Как и его бабка Ольга, Ярополк, кажется, принял христианство. Возможно, к этому его подвигнула супруга, греческая монахиня, подаренная Ярополку его отцом, привезшим ее из походов. Есть известия о сношениях Ярополка с Германией и Римом и не исключено, что именно туда тянулись христианские связи нового князя, тем более, что отношения с Византией со времен Святослава оставались более чем прохладными.

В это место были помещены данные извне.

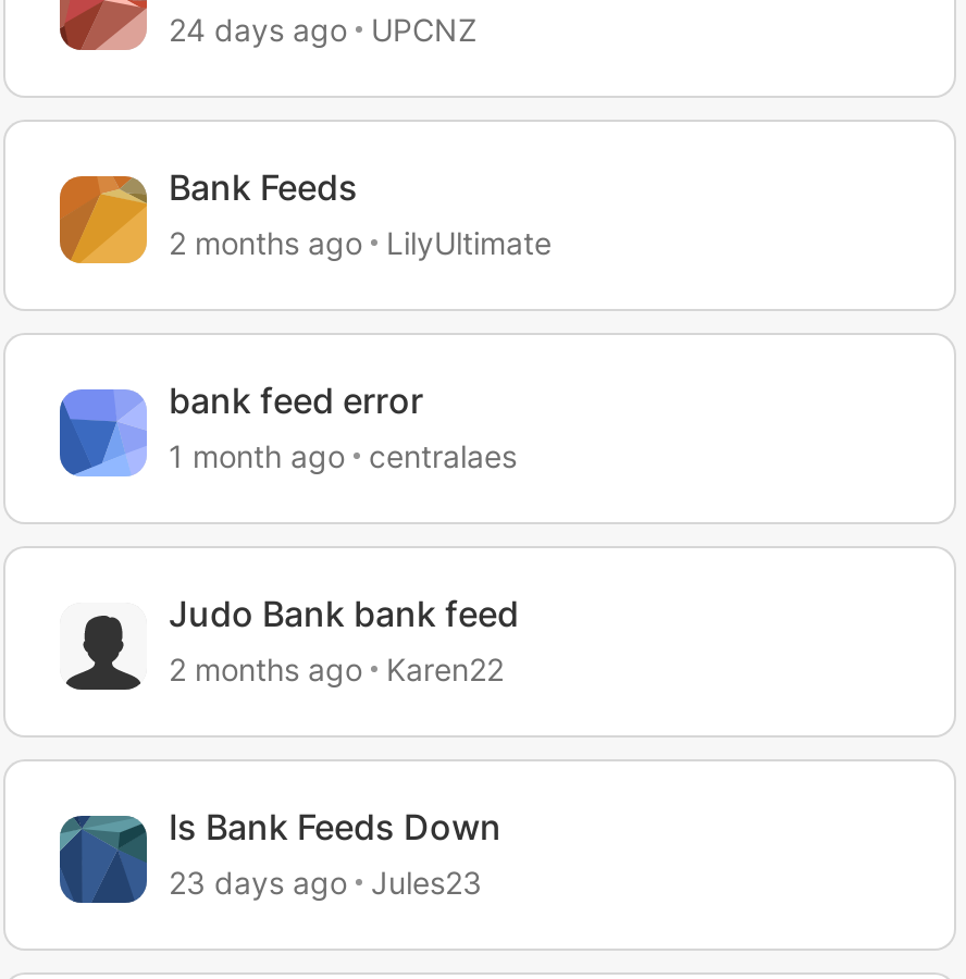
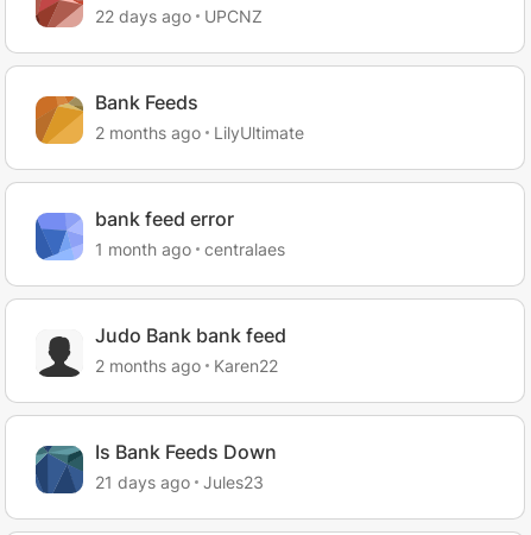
[169,11,478,48] 24 days ago UPCNZ -> [95,6,263,26] 22 days ago UPCNZ
[169,864,482,901] 23 days ago Jules23 -> [95,472,264,492] 21 days ago Jules23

Но главной задачей, стоявшей перед Ярополком, стало объединение державы. Советником князя стал на первых порах престарелый воевода Свенельд. ПВЛ рассказывает, что сын Свенельда Лют поехал охотиться в древлянских лесах и был там убит Олегом. По наущению Свенельда Ярополк якобы пошел на Олега, который в этой смуте и погио. Владимир же, находясь в Новгороде, убоялся за свою судьбу и, как это в ту пору часто бывало, бежал к своим родичам за море, т.е. к варягам, откуда вернулся с большим отрядом. Началась его война с Ярополком. Владимира, судя по всему, поддерживал не только север, закоснелый в своем язычестве, но и соответствующие круги юга. Перед походом на Киев Владимир покорил Полоцк, убив тамошнего князя Рогволода, дочь которого Рогнеда была предназначена в жены Ярополку (но теперь попала в гарем Владимира). Ярополк бежал в южные пределы Руси и укрылся в небольшом городке Родне в устье реки Рось. Там его и осадил Владимир с северной ратью. Ярополка предал его новый воевода Блуд (очевидно, Свенельд к тому времени умер). Во время встречи с победившим братом Ярополк был убит двумя варягами. Владимир остался единовластным правителем державы (980 г. по летописи).

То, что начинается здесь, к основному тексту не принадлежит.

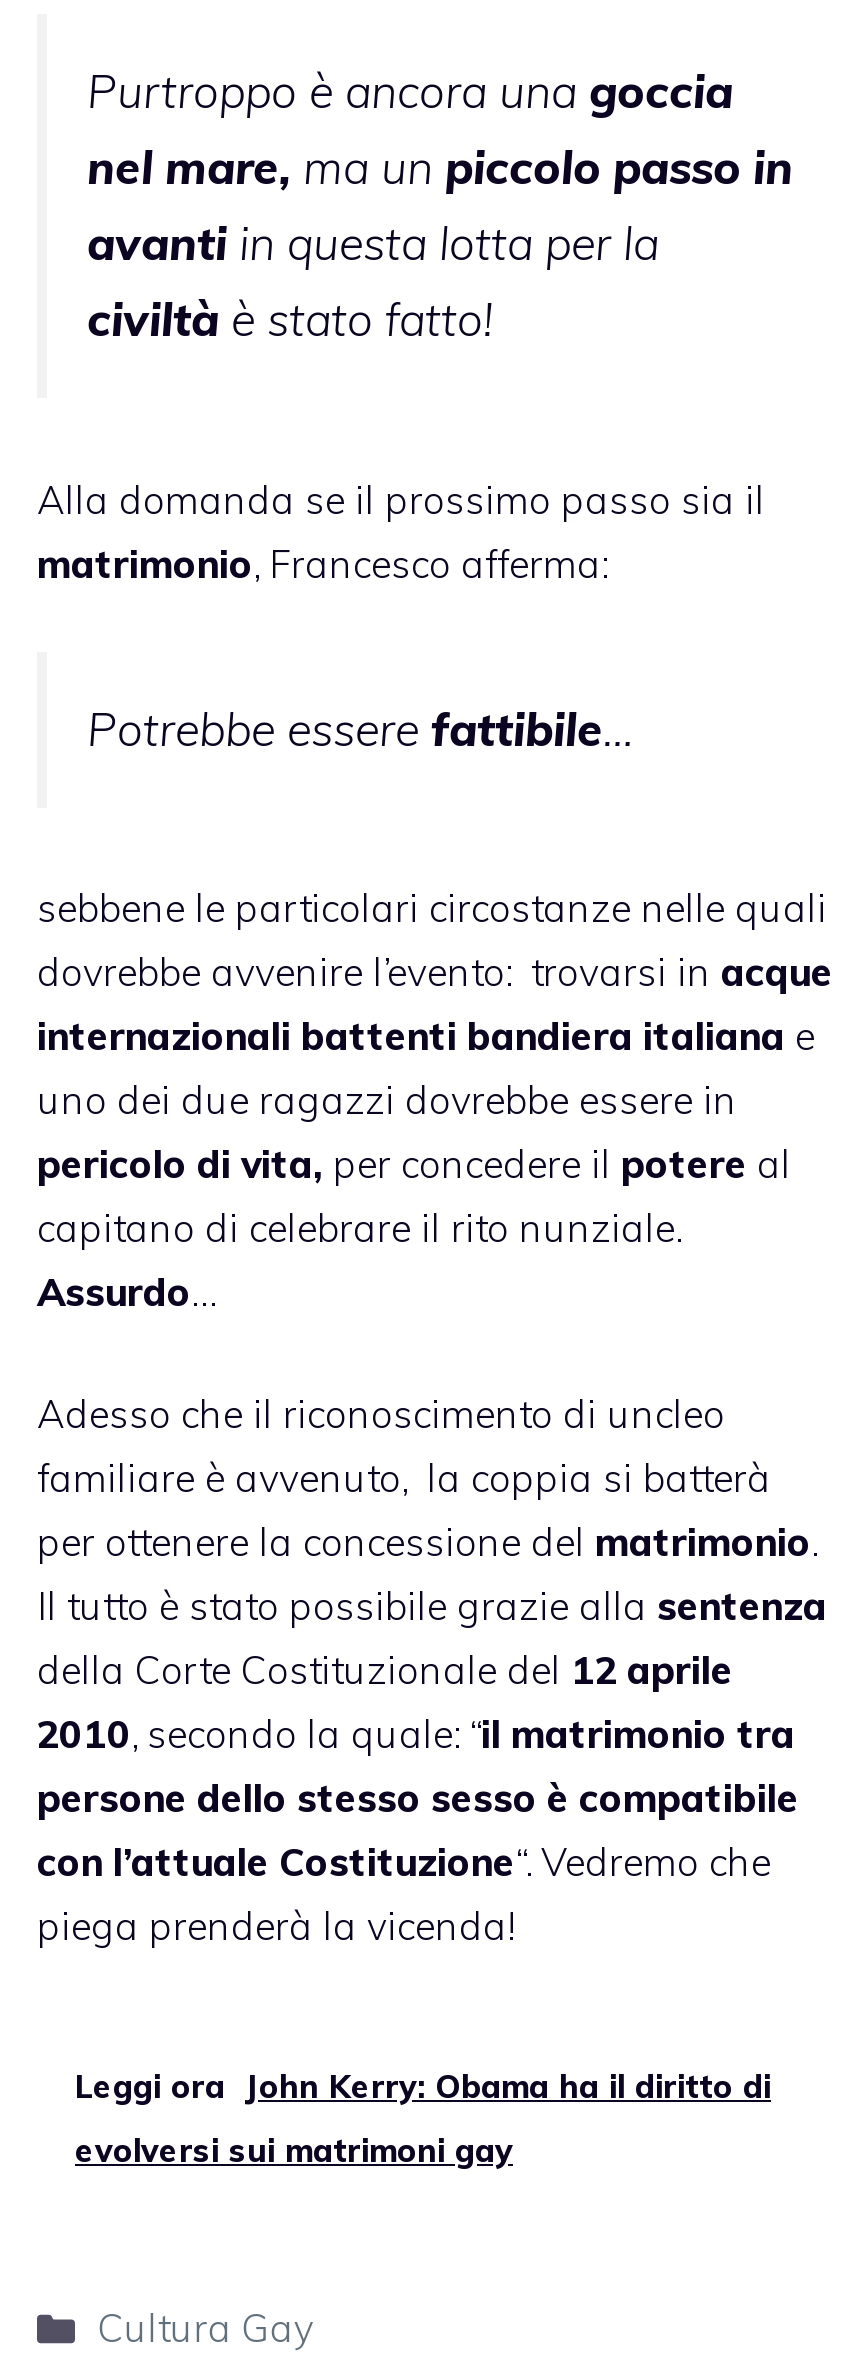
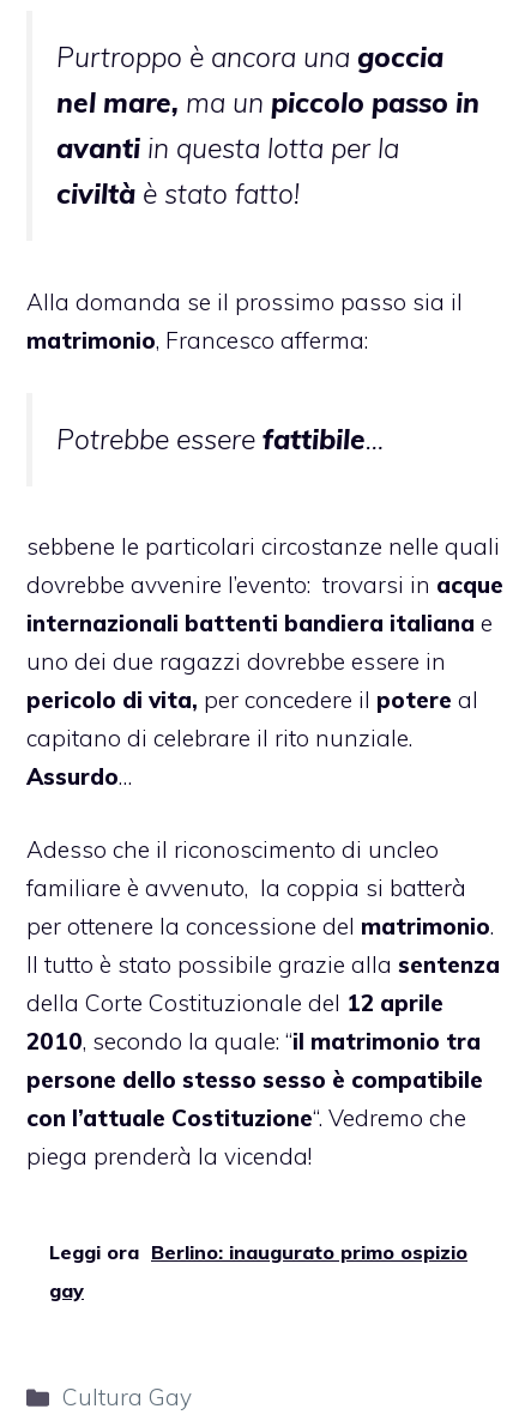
[75,2066,771,2106] Leggi ora John Kerry: Obama ha il diritto di -> [49,1240,467,1264] Leggi ora Berlino: inaugurato primo ospizio
[75,2130,513,2170] evolversi sui matrimoni gay -> [49,1279,84,1303] gay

§ 8. Владимир и его реформы

Даже беглый взгляд на историю второй половины X в. показывает, что на Руси шла борьба между старыми языческими кланами, которые в случае необходимости обращались на север страны, к варягам, и той частью знати (преимущественно южной, киевской), что давно поняла необходимость реформ, которые, как мы сказали, приобщили бы тогдашнюю Русь к наиболее цивилизованным странам эпохи. К этому вели и реформы Ольги и, очевидно, Ярополка. Однако время таких реформ тогда еще не наступило. Поэтому и Владимир, победив брата и утвердившись в Киеве, поначалу должен был следовать тем, кто помог ему утвердиться на великокняжеском столе – язычникам. Летопись дает любопытные характеристики этого князя, в которых, однако, ясно видно стремление хрониста-христианина XI в. показать, как некогда закоснелый язычник, гонитель истинной веры, затем принял Святое крещение и обратил в христианство свою страну. Вместе с тем вряд ли факты, относящиеся к первым годам правления Владимира, придуманы; очевидно, они также в з я ты из его биографии, хотя и соответствующим образом отображены.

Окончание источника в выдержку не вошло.